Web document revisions
/---
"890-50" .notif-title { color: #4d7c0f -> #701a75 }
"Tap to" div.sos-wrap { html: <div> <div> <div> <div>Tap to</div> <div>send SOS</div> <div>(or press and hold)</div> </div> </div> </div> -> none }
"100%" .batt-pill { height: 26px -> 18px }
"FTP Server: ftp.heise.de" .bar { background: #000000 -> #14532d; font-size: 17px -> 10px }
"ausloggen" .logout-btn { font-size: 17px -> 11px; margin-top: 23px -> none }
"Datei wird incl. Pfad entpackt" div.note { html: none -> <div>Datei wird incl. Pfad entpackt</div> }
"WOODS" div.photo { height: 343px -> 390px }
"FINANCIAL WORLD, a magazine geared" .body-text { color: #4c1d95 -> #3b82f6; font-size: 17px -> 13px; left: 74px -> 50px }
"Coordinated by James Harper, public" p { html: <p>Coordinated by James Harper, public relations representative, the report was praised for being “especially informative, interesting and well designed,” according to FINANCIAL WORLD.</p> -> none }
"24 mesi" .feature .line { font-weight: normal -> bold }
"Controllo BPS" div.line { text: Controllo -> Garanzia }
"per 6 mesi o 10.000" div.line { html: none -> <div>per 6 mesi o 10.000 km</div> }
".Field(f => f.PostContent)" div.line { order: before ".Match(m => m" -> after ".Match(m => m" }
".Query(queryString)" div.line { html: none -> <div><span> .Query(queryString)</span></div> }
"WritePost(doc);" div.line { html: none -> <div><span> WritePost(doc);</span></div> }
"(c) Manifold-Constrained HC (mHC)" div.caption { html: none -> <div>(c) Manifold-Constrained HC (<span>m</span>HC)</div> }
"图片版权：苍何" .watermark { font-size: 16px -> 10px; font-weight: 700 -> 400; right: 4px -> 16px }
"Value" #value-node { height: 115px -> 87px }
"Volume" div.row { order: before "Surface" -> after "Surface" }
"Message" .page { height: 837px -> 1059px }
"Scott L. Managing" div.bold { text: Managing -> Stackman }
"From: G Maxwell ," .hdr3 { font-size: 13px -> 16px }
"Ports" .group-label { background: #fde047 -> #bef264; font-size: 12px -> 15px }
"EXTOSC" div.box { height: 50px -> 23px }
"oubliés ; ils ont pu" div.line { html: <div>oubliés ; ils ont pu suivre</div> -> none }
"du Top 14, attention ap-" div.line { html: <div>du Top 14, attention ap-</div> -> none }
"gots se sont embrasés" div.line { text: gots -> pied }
\---
TRY IT: From the data above, return every line from the line that has "height: 837px ->" up to and including the line that has "html: <div>du Top", exactly.

RESULT OF THIS EXERCISE:
"Message" .page { height: 837px -> 1059px }
"Scott L. Managing" div.bold { text: Managing -> Stackman }
"From: G Maxwell ," .hdr3 { font-size: 13px -> 16px }
"Ports" .group-label { background: #fde047 -> #bef264; font-size: 12px -> 15px }
"EXTOSC" div.box { height: 50px -> 23px }
"oubliés ; ils ont pu" div.line { html: <div>oubliés ; ils ont pu suivre</div> -> none }
"du Top 14, attention ap-" div.line { html: <div>du Top 14, attention ap-</div> -> none }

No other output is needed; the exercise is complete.